You can join us at embracingintensity. com.
Hello.
Podcast Updates and Announcements
Aurora: This episode is with psychotherapist Fizzah Zaidi who I met at the fall, A DHD conference, and will be coming back to speak with the community on executive functioning in the fall.
I’m coming outta my spring break and had an amazing experience at the Neuro Diversion Conference in Austin last week.
I almost didn’t go, but I’m so glad I did because there were so many more opportunities for organic connection than a larger, more formal conference. I definitely hope to return next spring.
I’ve [00:02:00] had so many updates since my last episode, the biggest of which is that I’ll be going back to work in school full-time in the fall. It felt like a blow at first, but I finally embraced the financial security and taking the pressure off this business to focus on the parts that I love. It does mean that I’ll have to step back from starting my group mastermind and I won’t be doing
anything one-on-one for the foreseeable future. As I focus on the sustainability of my membership over growing, my coaching practice.
I’d like to keep up two episodes a month to include more interviews and solo episodes, which would mean hiring some editing help in the fall, but that will only be possible or sustainable with financial support.
Now is a great time to join my All Access membership because I’m working on my Befriending Your Brain Self-Assessment course and running my Ignite Your Power Self-Regulation course Live in the community. You can [00:03:00] also access our call on mirroring with Sheldon Gay in my guest call library, and I’m catching up on adding tools in my neurodivergent toolkit.
My small mastermind group has turned into more of a peer support model, and I’ve been really encouraged by the feedback I’ve gotten from folks actively using my tools. We are working on a clear roadmap to help find the right tools for your needs.
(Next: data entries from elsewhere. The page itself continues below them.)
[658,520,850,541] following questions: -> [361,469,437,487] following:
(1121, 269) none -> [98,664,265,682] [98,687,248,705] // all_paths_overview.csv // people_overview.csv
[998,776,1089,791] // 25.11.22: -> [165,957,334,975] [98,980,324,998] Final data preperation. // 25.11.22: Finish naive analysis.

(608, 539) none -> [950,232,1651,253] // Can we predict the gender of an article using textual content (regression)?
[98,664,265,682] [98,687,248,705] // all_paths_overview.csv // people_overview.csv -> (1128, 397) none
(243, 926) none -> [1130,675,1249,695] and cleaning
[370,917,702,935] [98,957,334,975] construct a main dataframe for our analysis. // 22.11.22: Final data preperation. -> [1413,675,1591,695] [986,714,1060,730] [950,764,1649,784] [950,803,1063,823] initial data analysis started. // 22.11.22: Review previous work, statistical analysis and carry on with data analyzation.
But if you have any questions, feel free to reach out. My embracing intensity community is probably the most direct way to reach me.
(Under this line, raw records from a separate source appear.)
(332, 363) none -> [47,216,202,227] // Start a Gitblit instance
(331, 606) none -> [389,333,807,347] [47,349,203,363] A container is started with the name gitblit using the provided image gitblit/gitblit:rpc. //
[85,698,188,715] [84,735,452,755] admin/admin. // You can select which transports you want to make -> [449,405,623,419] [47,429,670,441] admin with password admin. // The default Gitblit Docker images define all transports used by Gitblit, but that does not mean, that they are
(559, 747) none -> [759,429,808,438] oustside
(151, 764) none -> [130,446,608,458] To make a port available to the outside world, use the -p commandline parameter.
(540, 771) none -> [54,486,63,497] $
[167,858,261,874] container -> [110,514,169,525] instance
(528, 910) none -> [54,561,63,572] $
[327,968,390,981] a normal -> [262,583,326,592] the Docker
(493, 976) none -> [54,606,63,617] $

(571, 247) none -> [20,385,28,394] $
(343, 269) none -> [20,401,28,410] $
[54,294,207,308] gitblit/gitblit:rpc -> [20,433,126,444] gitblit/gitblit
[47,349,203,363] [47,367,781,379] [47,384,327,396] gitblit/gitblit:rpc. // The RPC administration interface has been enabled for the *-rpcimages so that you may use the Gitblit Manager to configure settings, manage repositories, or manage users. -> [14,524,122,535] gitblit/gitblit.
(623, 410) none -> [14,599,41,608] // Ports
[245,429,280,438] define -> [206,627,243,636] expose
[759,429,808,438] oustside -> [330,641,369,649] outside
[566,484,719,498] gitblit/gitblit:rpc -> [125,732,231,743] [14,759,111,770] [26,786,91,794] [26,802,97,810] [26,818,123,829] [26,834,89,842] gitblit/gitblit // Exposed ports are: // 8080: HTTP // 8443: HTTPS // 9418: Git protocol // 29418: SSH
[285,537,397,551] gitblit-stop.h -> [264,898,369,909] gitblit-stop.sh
You can access links to that and my membership at embracingintensity.com slash join. Enjoy.
Guest Introduction: Fizzah Zaidi
Aurora: Welcome to Embracing Intensity. Today I am super thrilled to have Fizza Zaddy who I met at the ADHD conference, so glad to have you.
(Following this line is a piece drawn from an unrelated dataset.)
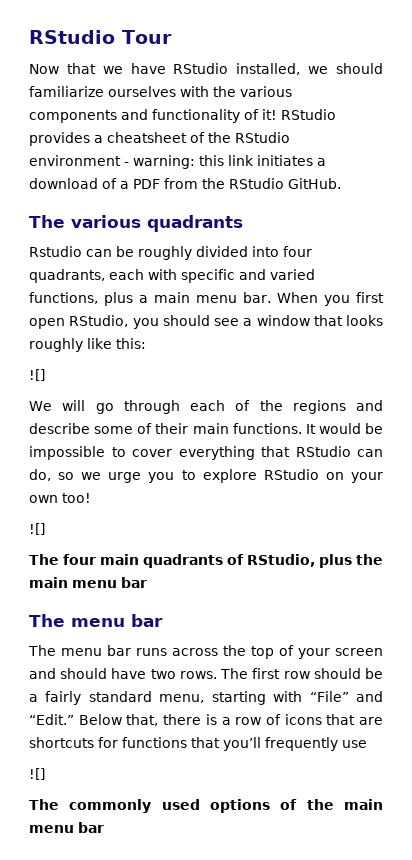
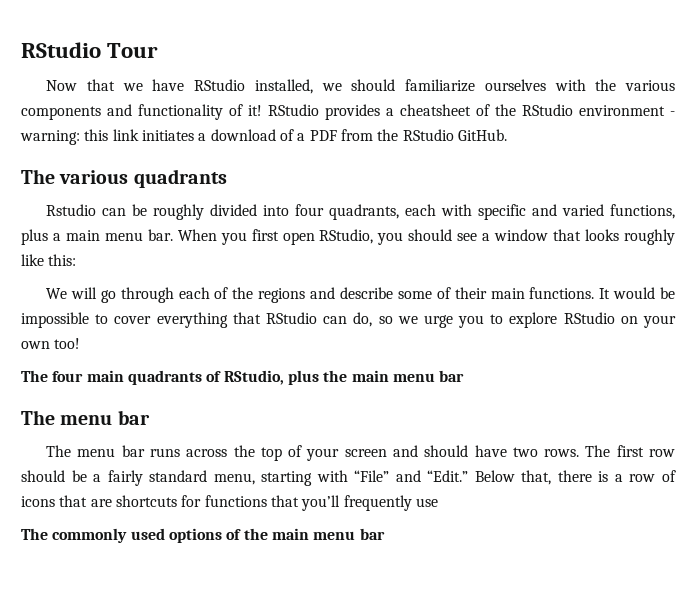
[29,369,45,381] // ![] -> (77, 260) none
[29,523,45,535] // ![] -> (81, 343) none
[29,768,45,780] // ![] -> (438, 502) none

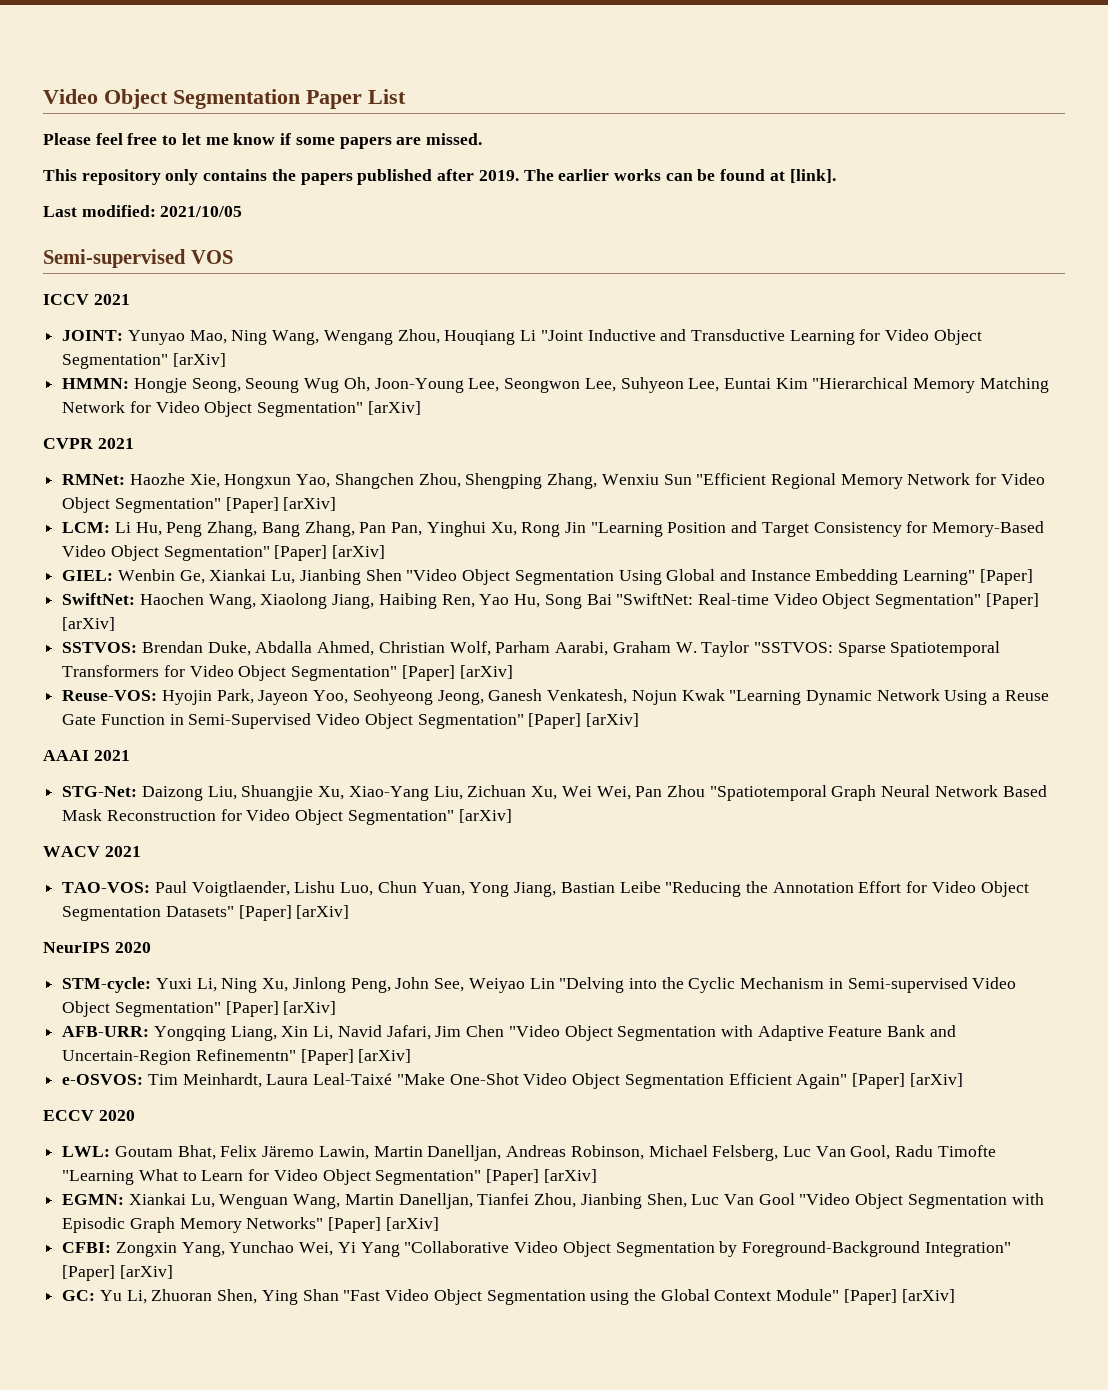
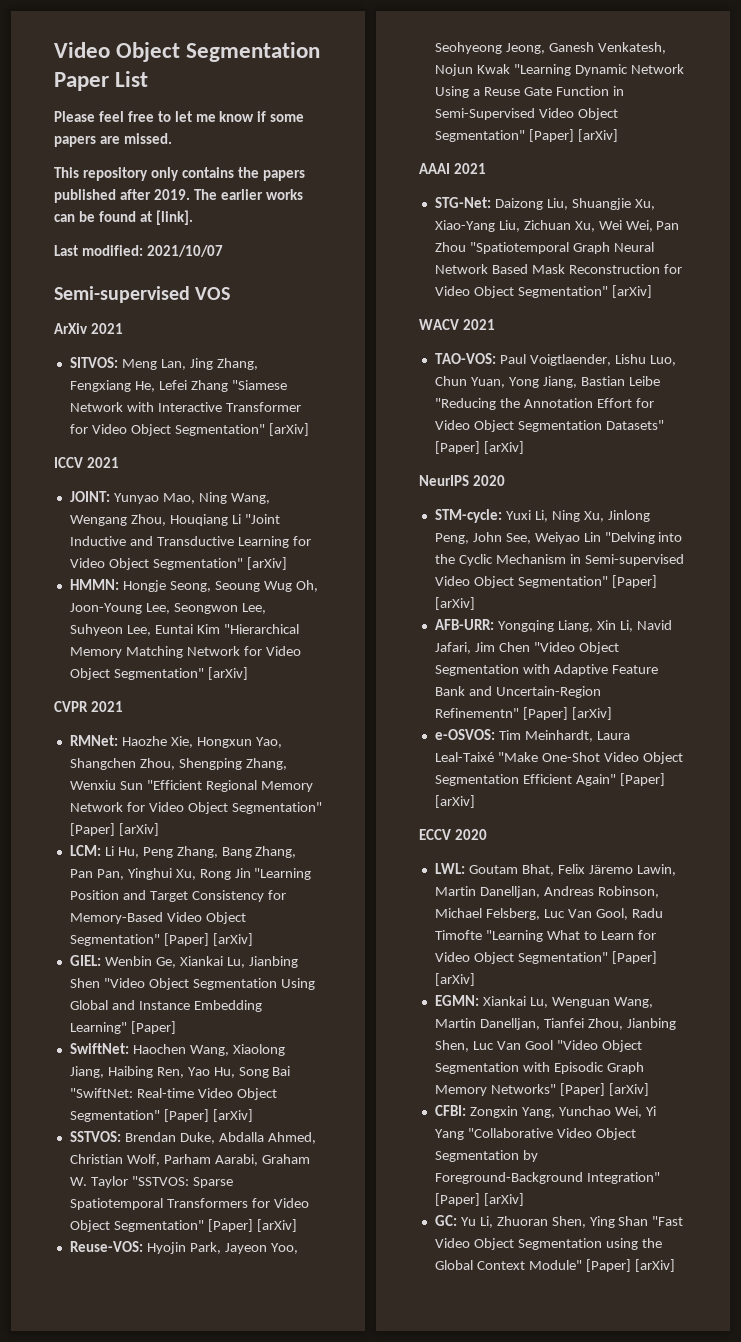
[160,206,243,217] 2021/10/05 -> [146,245,223,257] 2021/10/07
(233, 257) none -> [54,323,123,334] [69,357,258,370] [69,380,287,392] [69,402,301,412] [69,423,309,436] // ArXiv 2021 // SITVOS: Meng Lan, Jing Zhang, Fengxiang He, Lefei Zhang "Siamese Network with Interactive Transformer for Video Object Segmentation" [arXiv]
Fizzah: My pleasure. Thank you so much for having me. This is so exciting.
Connecting at the ADHD Conference
Aurora: So, just sharing a little bit about how we connected at the ADHD conference. And I think we met first over breakfast [00:04:00] and then didn’t really see each other the rest of the time.
And then right as you were about to leave, we caught each other at Starbucks and exchanged numbers, and I sent you my name, which is Aurora Remember, but I didn’t actually realize until after the fact that you thought I was saying, this is Aurora, remember?
Fizzah: It was very smart that you were like, remember,
it’s
Aurora.
Aurora: And then you asked for a picture of my squirrel boots. So I sent them to you and I didn’t realize until like weeks later when I asked you to be on the podcast that you actually didn’t realize that was my name.
Fizzah: Yeah, no, I think we bonded over your boots and how neat they were and we were talking about that and it was funny when I got your text message.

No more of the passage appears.